Online Learning Challenge

The Online Leaning Challenge is about finding the optimal way for mixing a number of signals to form a strategy that performs best over unseen data. Being a purely machine learning/statistical problem, this does not require any experience in finance.

The challenge here is to find the best way to combine different signals to form one strategy that performs well on unseen data. Say you have three people guiding you on how to invest your money. Each signal is the series of daily returns had you followed the advice of that one person only. However, you want to combine these signals in a manner that maximizes your overall return. And remember you are building an online learning system.

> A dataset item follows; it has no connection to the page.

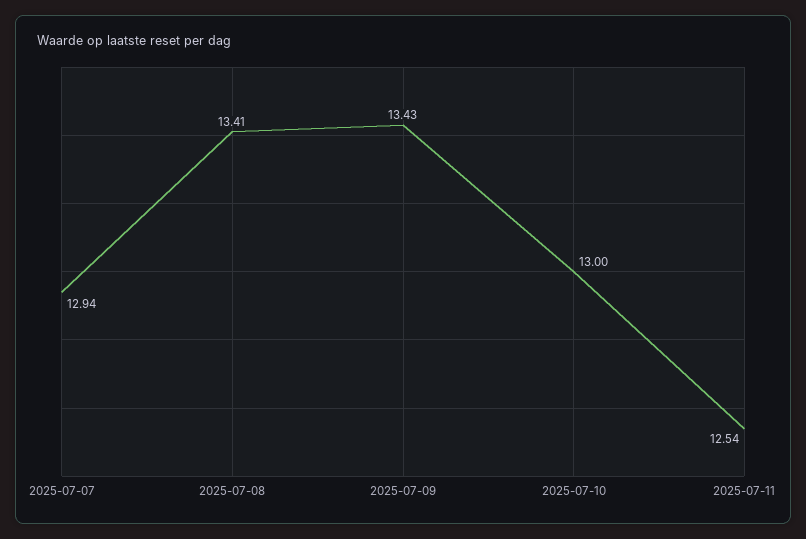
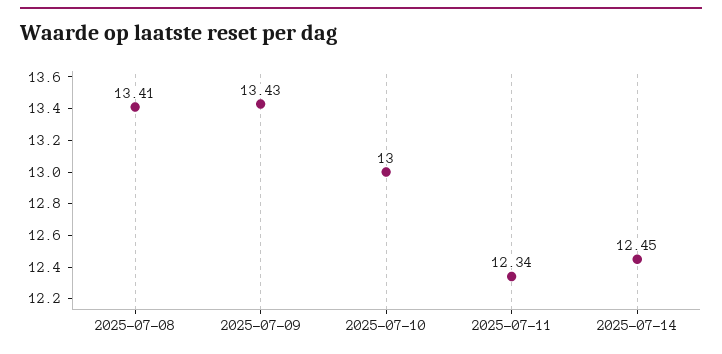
2025-07-07: 12.94 -> none
2025-07-11: 12.54 -> 12.34
2025-07-14: none -> 12.45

Please email solutions to data-science-challenge (AT) tworoads (dot) co (dot) in with code used to find the solution.

 

Objective:
You are provided with a file with dates and log returns for a number of signals on those dates.  The signals will be combined linearly to form a strategy i.e. your strategy = (weight_1) * (signal_1) + (weight_2) * (signal_2) + … + (weight_n) * (signal_n). Your objective is to find an optimal(one that maximizes net log returns) combining method that only uses past data. The weights you give on on day i should be based on only data till day i-1 such that the log returns on day i should be log ( Sum ( w(i,j) * exp ( logret(i,j) ) ) ). You have to write a C++ / Python / Cython / Julia code that tries to maximize net log returns on a test dataset. Please ensure that the code is general in the sense that it can easily run for any number of signals and days in the test dataset.

 
Submission:
You are expected to implement eval function in the given script.  Submit your modified version of eval.py and other files that we might need to run this script. If you are using a language other than Python, feel free to translate the eval.py script. In that case, also provide the command to build and run your submission.The command ‘python eval.py path_to_input_file‘ should output the results.

 


Scoring:
The solution will be evaluated on a test set which is different from the training set. On the test data, we will run a strategy that starts with a certain amount of money, and based on the weights you assign, each day for each signal it allocates the specified fraction of the portfolio to different products. We assume daily rebalancing to specified weights.The scoring will be purely on the net log returns on test-data, however there will be extra points for risk-adjusted return. Brownie points for efficient run time.
 
FAQ:
Q: Which programming languages are allowed for this ?
A: You can use anything that is freely available and all packages that are freely and easily available. ( If you ask us, we’d probably work in Python, Julia,  
C++
 
Q: Are there any constraints on the weights?
A: The weights must be positive and their sum must be equal to 1
.

Q: What is the format of the output weight file ?
A: We expect n comma separated weights for every date in the input file where n is the number of signals to be combined. The weights for every date should be on different line

Q: What is the rebalancing frequency ?
A: We assume daily rebalancing.

Q: Is any transaction cost involved in rebalancing?
A: For simplicity, we assume zero transaction cost
 
Q: Can I submit more than one entry ?
A: A participant is allowed to enter at most two solutions. We will post the best of two solutions.